What to test next (ranked by expected lift)

  1. Publish a 180-day Recall-dreaming run. The biggest gap in the set — without it there is no fair Recall-vs-MemPalace-vs-OpenClaw comparison at the medium horizon.
  2. Re-run Recall-dreaming at wikiBoost = 0.9 with the grounding penalty re-enabled (calibrated ×0.6–0.7 when wikiStale > 0). Targets the 55–57% all-wiki failure share head-on; first align the stale search.ts fallback constant to 0.9.
  3. Make Recall compaction atom-preserving — add “KEEP every specific number, dollar figure, date, time, and named entity verbatim” to the weekly/monthly prompts (compactor.ts:705/744), and drop the summary parent-boost double-count (search.ts:495/562–565). Directly attacks the baseline’s factual/synthesis collapse.
  4. Gate Recall’s “verify against the daily” rule in the harness, not the prompt — for value/date/name/quote questions, reject a final answer whose only retrieval is a wiki/summary; force one memory_get. Converts confident fabrications into correct answers or honest refusals — the biggest single score lever.
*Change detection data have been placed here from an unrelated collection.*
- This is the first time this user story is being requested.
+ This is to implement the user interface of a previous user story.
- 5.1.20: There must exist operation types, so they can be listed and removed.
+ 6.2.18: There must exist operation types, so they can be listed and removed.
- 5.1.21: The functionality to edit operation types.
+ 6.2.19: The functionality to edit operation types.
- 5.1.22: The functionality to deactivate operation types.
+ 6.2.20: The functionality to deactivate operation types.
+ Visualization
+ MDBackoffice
  5. Publish MemPalace’s tuned profile (dayRollup + answerMode: agent + tightenSynthesis + date-aware retrieval). Built specifically to close its cross-reference/synthesis gaps.
  6. Add the Condor early/revised pairs as a standing canary set (q007/q008/q009 vs q020/q022/q035) and lightly disambiguate q205/q060. Re-grading otherwise found the Q&A corpus sound — no reference rewrite is needed before drawing the temporal-reasoning conclusions above.
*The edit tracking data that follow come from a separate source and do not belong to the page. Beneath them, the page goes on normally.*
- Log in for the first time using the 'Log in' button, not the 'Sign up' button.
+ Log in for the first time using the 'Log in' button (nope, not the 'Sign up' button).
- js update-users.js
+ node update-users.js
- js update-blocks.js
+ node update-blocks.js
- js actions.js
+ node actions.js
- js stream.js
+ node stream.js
  7. Re-run the ablations powered (see above) — current artifacts cannot adjudicate supersession or rerank.

Reproduce & provenance

Every number here comes from the committed artifacts under bench-results/<system>/<run-id>/ (result.json, progress.jsonl, failures.jsonl, heatmap.png). The four reconstructed runs were rebuilt with scripts/result-from-progress.mjs and carry metadata.reconstructed: true; their per-checkpoint aggregates are exact but cover only the checkpoints reached. The operator playbook, including the re-grade methodology this postmortem follows, is bench-program.md.